The joy of driving and camping is the freedom it provides. Especially in the south of New Zealand’s South Island, where towns approach needle-in-haystack levels of dispersal, the best way to see the wilderness is in your own vehicle. If you can afford a caravan or a camper van, then bully for you, but otherwise there’s always Molly’s 1.3 litre Mitsubishi Mirage, belatedly named Milly in a fit of non-creativity, straining up every hill with our home rolled up in plastic bags in the back.
You stop a lot more with a car and the route down the east coast from Christchurch to Dunedin takes us six days. We start with a detour to the spiral-shaped Banks Peninsula, east of Christchurch, where the focal point is the charming French village of Akaroa. On our way, the weather turns from sultry summer to stodgy custard. We camp inland near a small town called Geraldine, and by the time the rising sun shines mercifully through the canvas, I’m wearing basically all my clothes and still shivering (at least I finally found a use for the two thermal t-shirts I’ve been lugging around since England).

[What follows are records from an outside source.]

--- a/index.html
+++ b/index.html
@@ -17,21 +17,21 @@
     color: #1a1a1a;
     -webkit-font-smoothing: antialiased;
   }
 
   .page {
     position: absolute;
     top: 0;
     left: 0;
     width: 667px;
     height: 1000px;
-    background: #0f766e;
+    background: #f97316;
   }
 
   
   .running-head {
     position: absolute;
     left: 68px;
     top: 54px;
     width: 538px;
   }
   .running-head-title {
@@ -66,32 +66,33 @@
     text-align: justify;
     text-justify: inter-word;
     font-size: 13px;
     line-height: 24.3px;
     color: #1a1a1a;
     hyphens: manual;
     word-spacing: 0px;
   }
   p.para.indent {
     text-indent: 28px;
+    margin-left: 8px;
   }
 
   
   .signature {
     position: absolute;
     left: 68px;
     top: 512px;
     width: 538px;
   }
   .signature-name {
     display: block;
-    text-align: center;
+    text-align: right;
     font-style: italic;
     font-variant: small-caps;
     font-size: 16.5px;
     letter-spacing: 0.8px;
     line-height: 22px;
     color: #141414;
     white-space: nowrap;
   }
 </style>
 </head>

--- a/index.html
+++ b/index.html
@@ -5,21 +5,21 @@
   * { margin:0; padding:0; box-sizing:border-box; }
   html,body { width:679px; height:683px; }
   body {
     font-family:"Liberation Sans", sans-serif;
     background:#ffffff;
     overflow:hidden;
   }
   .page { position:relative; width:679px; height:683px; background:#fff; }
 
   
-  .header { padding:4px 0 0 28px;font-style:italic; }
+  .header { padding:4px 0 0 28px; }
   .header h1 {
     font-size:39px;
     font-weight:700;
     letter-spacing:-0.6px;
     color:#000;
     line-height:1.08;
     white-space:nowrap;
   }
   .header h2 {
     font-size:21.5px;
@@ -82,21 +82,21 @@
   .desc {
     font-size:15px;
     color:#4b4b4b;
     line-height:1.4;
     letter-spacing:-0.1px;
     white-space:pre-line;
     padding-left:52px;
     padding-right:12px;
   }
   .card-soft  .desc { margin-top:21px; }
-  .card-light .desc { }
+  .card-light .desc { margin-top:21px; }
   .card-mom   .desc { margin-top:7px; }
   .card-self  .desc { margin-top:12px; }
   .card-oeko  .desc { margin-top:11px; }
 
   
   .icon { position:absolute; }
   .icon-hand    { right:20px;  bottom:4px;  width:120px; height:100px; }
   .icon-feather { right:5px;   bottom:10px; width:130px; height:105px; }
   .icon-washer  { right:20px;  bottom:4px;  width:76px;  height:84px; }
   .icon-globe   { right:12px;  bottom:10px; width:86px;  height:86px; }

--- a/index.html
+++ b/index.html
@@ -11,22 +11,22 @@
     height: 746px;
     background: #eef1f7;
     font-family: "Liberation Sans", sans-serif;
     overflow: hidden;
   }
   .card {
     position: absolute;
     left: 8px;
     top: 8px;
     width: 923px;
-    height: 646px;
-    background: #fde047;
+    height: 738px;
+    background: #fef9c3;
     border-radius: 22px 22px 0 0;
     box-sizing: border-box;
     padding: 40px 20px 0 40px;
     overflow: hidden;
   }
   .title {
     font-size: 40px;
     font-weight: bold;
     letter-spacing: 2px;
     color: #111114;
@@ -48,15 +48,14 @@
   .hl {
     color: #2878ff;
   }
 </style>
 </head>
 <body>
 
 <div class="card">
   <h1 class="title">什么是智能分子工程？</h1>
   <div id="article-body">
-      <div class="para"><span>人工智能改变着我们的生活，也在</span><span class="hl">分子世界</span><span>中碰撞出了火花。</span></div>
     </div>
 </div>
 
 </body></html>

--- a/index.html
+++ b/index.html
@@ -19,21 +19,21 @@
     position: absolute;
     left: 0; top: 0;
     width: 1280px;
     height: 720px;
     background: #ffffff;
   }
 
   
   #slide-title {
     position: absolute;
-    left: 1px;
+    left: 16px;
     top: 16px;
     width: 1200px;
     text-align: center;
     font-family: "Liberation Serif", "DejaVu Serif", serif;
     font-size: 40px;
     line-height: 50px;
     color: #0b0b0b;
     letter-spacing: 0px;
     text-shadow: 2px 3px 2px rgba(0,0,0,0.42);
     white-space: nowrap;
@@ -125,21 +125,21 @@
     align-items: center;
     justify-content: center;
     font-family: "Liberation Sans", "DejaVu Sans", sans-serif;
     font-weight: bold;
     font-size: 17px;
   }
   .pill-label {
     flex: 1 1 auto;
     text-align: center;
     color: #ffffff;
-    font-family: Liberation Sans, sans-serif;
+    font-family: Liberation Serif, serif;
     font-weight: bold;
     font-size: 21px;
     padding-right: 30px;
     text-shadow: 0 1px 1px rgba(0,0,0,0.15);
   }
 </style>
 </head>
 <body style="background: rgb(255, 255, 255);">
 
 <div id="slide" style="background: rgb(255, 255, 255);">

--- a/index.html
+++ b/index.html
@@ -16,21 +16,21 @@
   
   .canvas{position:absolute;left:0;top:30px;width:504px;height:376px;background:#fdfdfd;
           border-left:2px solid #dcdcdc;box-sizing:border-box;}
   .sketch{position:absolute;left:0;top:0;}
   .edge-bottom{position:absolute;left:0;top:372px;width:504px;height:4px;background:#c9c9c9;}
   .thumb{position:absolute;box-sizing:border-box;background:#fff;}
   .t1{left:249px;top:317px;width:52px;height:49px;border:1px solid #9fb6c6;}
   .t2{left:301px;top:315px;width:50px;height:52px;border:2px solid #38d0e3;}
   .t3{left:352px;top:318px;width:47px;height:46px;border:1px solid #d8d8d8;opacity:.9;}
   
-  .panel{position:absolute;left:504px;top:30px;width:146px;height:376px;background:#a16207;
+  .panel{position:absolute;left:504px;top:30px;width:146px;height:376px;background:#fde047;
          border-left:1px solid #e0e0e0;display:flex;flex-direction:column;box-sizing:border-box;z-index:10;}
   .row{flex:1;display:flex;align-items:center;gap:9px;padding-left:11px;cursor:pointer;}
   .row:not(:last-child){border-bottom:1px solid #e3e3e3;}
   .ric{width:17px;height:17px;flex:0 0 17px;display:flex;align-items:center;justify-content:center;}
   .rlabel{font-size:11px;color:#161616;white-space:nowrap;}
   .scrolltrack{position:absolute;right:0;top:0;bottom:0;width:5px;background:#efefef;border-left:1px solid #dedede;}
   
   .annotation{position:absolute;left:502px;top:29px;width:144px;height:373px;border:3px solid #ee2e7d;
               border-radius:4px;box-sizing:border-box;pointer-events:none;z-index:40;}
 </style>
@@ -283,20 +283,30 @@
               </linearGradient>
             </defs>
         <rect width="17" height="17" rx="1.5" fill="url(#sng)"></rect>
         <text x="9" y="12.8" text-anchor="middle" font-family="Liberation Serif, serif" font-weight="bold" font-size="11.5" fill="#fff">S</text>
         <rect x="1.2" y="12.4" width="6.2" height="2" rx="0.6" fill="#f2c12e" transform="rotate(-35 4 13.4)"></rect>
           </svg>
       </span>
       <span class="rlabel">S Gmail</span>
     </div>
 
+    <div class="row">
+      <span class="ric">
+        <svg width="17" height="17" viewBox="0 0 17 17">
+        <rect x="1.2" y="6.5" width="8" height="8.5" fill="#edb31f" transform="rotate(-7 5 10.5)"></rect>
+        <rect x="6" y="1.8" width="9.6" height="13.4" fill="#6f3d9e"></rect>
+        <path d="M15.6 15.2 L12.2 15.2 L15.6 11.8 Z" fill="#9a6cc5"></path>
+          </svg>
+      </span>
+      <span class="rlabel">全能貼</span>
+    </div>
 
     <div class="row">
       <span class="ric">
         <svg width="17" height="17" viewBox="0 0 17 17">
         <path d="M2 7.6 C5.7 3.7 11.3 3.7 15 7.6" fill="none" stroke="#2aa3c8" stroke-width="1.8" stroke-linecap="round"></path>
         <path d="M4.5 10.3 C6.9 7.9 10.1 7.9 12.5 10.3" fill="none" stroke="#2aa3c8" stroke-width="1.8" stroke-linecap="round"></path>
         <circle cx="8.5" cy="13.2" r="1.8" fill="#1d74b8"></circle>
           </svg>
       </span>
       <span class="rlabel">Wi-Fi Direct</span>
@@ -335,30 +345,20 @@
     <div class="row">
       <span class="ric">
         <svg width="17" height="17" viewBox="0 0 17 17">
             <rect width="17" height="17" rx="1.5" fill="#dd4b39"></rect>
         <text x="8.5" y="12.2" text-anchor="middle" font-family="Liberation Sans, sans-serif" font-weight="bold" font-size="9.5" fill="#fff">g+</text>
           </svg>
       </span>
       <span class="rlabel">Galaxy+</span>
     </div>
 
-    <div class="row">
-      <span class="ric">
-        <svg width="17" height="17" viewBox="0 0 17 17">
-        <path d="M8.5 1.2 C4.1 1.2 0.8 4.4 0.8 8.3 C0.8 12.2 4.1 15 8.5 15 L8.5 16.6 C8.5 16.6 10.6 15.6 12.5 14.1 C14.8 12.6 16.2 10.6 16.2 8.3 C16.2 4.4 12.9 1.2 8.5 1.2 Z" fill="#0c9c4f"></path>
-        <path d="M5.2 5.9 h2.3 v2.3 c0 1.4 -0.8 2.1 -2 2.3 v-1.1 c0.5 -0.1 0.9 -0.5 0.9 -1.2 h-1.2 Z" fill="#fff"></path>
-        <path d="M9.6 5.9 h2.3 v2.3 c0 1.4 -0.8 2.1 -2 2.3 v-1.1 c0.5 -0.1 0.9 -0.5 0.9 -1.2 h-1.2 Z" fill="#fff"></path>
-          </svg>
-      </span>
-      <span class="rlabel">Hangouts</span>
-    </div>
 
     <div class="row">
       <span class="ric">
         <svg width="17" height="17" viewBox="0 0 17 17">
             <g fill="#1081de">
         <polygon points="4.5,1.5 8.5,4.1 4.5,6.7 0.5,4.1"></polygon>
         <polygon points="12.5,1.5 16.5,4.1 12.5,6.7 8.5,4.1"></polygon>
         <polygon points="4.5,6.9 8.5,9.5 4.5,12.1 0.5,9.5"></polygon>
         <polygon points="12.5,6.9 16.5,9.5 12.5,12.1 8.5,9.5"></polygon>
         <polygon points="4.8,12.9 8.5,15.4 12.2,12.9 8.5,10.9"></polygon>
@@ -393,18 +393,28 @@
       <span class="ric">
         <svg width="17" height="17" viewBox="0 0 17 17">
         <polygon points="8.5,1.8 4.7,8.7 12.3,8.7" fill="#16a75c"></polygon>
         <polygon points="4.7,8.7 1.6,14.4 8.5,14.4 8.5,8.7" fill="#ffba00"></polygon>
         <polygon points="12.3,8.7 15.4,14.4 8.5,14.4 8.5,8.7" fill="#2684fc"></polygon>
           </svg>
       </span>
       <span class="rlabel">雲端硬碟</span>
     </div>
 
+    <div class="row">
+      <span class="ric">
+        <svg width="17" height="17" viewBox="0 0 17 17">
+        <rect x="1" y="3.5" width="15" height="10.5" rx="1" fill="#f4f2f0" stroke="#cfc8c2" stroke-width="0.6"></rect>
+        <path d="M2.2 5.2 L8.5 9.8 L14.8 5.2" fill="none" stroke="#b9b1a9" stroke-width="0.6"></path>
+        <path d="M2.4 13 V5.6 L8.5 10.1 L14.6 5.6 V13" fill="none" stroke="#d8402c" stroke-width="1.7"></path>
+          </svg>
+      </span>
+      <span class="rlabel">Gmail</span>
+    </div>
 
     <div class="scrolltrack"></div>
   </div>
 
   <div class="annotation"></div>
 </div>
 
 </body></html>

The weather is so bad that we alter our original decision to head towards Mount Cook in the centre of the island, and instead turn south, setting up camp for two nights amidst carpets of rolling farmland west of coastal Timaru, a rural-England kind of town with squashed shops and diagonally-laid bricks on the high street. We bathe in Otaio Gorge, where the river is deep enough that we can’t stand, and I can watch as my shampoo makes frothy tendrils in the gentle current. The temperature on both nights suggests that New Zealand should take its summer back for a full refund.
The next day takes us through comatose Oamaru. The educational video in the information centre is keen to tell us that Oamaru was as big as Los Angeles in the late 19th century, which is about as oblique a comparison as one could hope for. The town then promptly went bankrupt for decades, which had the unexpectedly beneficial side-effect of preserving its Victorian heritage. At first we can’t work out why everything appears to be closed, and then Molly realises it’s Waitangi Day. At least the art gallery is open, and we can stare in bemusement at knitted horse skeletons, knitted turtles and knitted cactuses (cacti? cactopodes?).
A sleepy town on a sleepy day brings me to the conclusion that sleepiness doesn’t cancel out, and we head to a holiday park, which is far more expensive than camping on a Department of Conservation campsite, but provides hot showers instead of no showers and a lukewarm kitchen instead of no kitchen, not to mention literally the best chips in the world from the chippie in the adjacent village of Hampden. In a nearby reserve, we spy yellow-eyed penguins in the long grass, along with about a billion seals. After an exasperating conversation with an Austrian tourist in Kaikoura, I’ve vowed never to become jaded by seals, but bloody hell, there are a lot of seals down the east coast. It’s the first time I’ve seen penguins in the wild, and I watch them for as long as I can, but eventually the rain comes down so hard that I leave them be, running for the car in jeans so stiff with water that it’s like having my legs stuck in bins.
Our fifth day of camping brings us to the outskirts of Dunedin, where camping is heavily restricted. Fortunately we find a free campsite on Warrington Reserve, a gorgeous peninsula with a sprawling deserted beach. The sunset casts brilliant yellow over dunes, water, forest and hills, and the moon hangs low over the ocean beneath a canopy of bright white stars. The weather is much better now, and the wind blows warm as I listen to the waves with my feet pressed against soft sand. In the morning, I watch a seal pup make its way to the diamond-flecked sea, with its mother watching from the grassy bank. I feel very lucky and unusually content. Most importantly of all, I feel present.